COMT Met homozygotes reported greater levels of gambling problems than Val homozygotes and were about twice as likely to be at-least-at-risk gamblers in comparison to Val carriers (small-to-medium effect sizes; Cohen 1988/2009). In contrast with current results, a recent genome-wide association study did not find an association between COMT rs4680 and disordered gambling (Lind et al., 2013); however, that study examined a quantitative factor score derived from four measures of gambling involvement and two measures of gambling problems (one of which was the SOGS), whereas the current study focused on gambling problems as measured by the SOGS, which may account for this discrepancy.

Although our results differ from a prior study, they may be explained by the tonic-phasic DA hypothesis (Bilder et al. 2004). According to this hypothesis, subcortical tonic (baseline) DA levels are modulated by and correspond with cortical DA concentrations, and subcortical phasic DA bursts (in response to behaviorally relevant stimuli) are downregulated by tonic stimulation of presynaptic DA autoreceptors.

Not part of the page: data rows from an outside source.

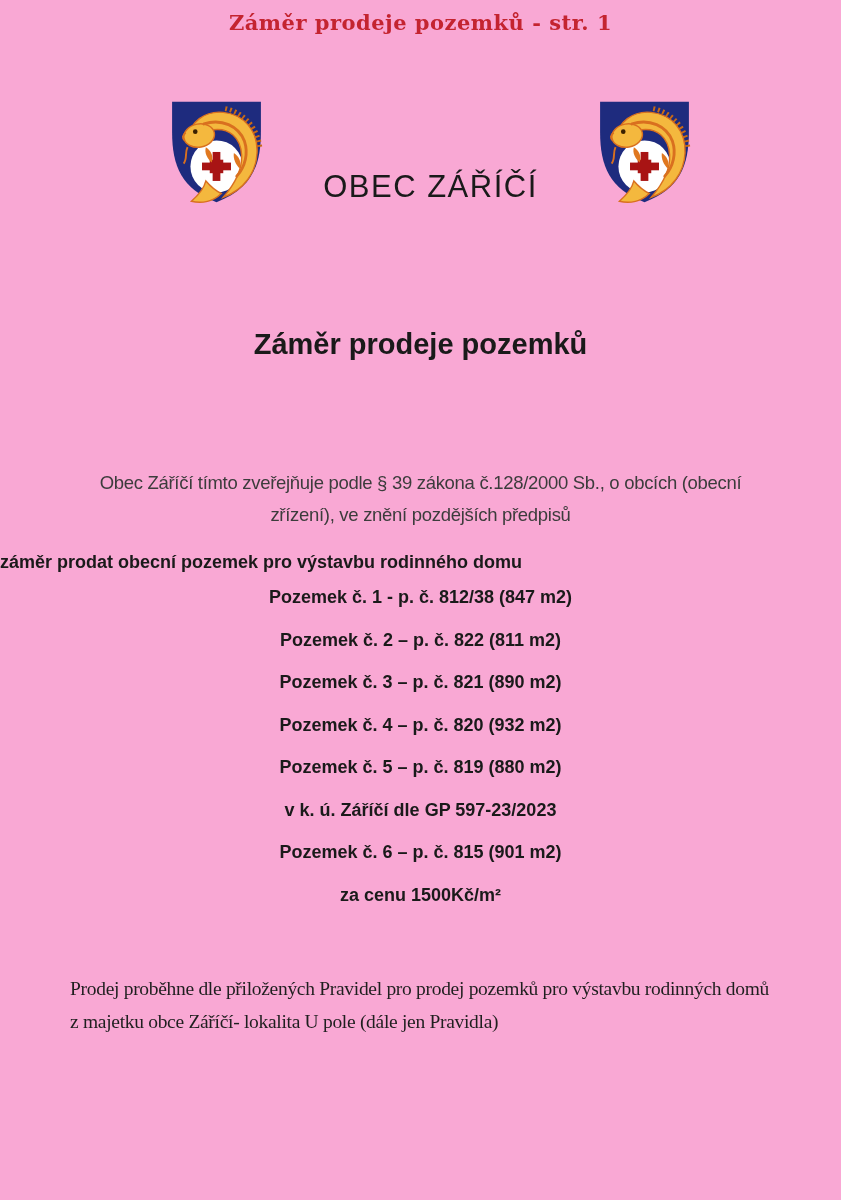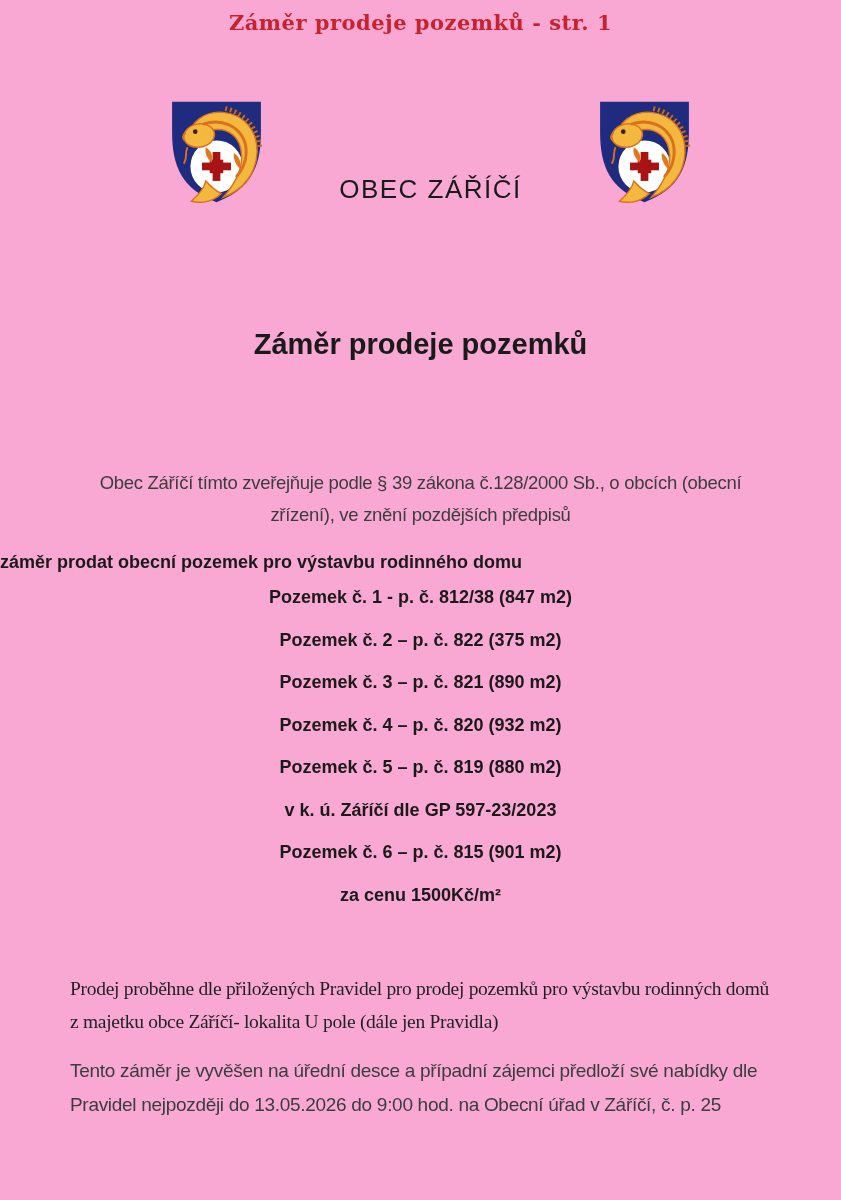"OBEC ZÁŘÍČÍ" .org-name { font-size: 26px -> 31px }
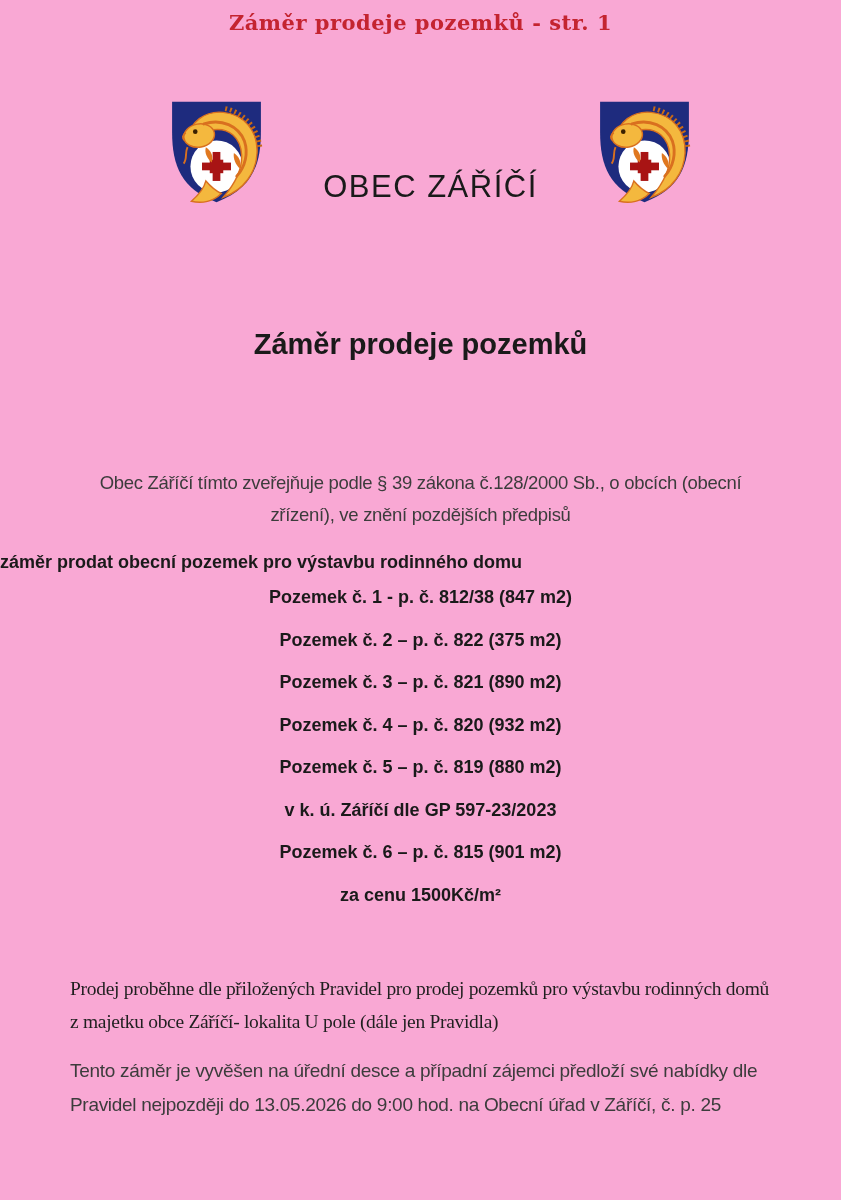"Pozemek č. 2 – p." div.plot-line { text: 375 -> 811 }
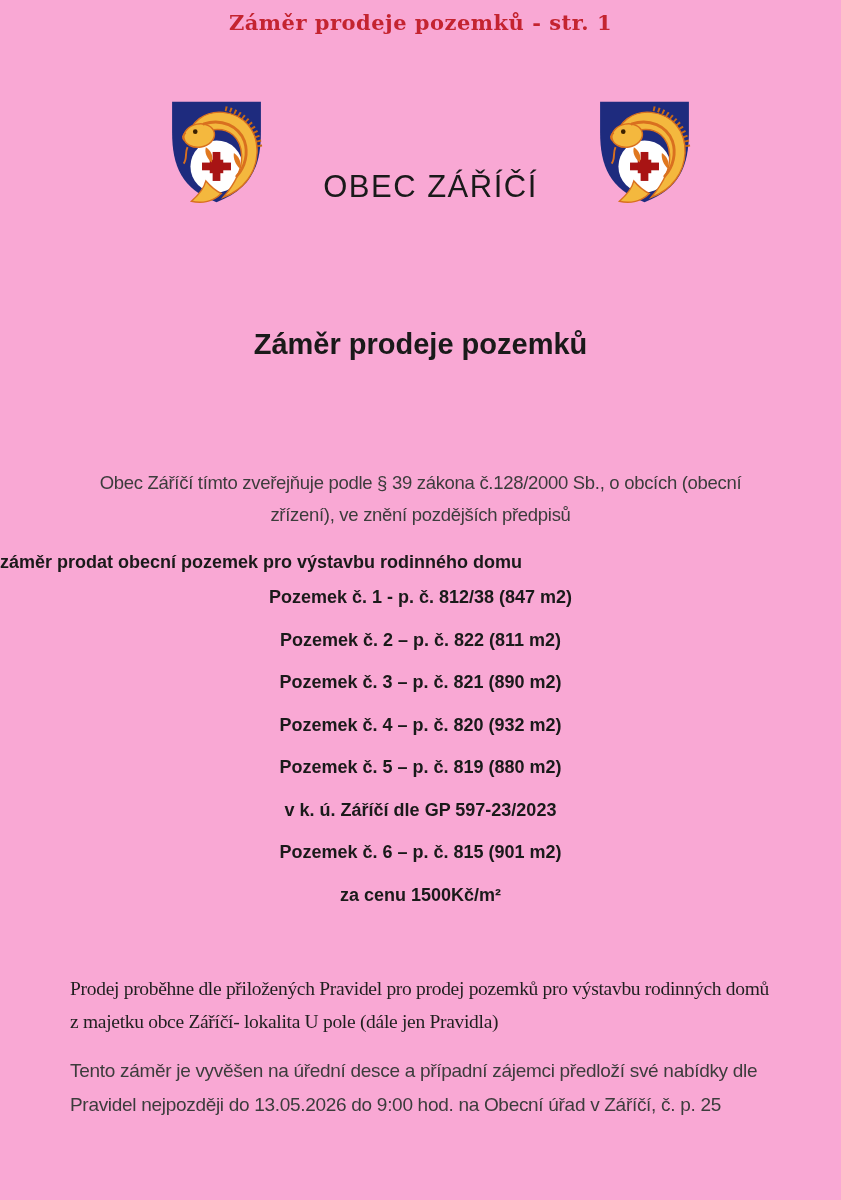"Tento záměr je vyvěšen na" p.para-sans { html: <p>Tento záměr je vyvěšen na úřední desce a případní zájemci předloží své nabídky dle Pravidel nejpozději do 13.05.2026 do 9:00 hod. na Obecní úřad v Záříčí, č. p. 25</p> -> none }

Previous research suggests that the COMT Met allele is associated with higher DA neurotransmission cortically, which according to the tonic-phasic DA hypothesis is expected to result in higher tonic DA levels and lower phasic DA release subcortically relative to the Val allele (Bilder et al. 2004). Consistent with current results interpreted in light of the tonic-phasic DA hypothesis, it appears that elevated tonic DA levels and tonic stimulation of DA receptors in subcortical regions of the brain (particularly in the striatum and mesolimbic pathway) heighten aspects of behavioral impulsivity and contribute to a greater preference for gambling-like rewards in rats and greater susceptibility to pathological gambling in chronically exposed humans (Johnson et al. 2012; Voon et al. 2010; Weintraub et al. 2010). In addition, persistently elevated and reduced tonic DA levels in transgenic mice have been shown to increase and decrease motivation for rewards, respectively (Berridge 2007). These findings suggest that the Met/Met genotype may be associated with greater behavioral impulsivity and motivation for rewards compared to other groups. Although a few studies have associated the Val/Val genotype (Boettiger et al. 2007) or Val allele (Gianotti et al. 2012) with greater delay discounting, Met homozygotes have displayed worse Iowa Gambling Task (IGT) performance (suggestive of greater attentiveness to wins than losses) and greater reward-seeking behavior than Val homozygotes (Lancaster et al. 2012; van den Bos et al. 2009). In summary, the Met/Met genotype may be associated with higher tonic DA levels subcortically resulting in greater reward-seeking and impulsive behavior and heightened risk for the development of gambling problems relative to other groups.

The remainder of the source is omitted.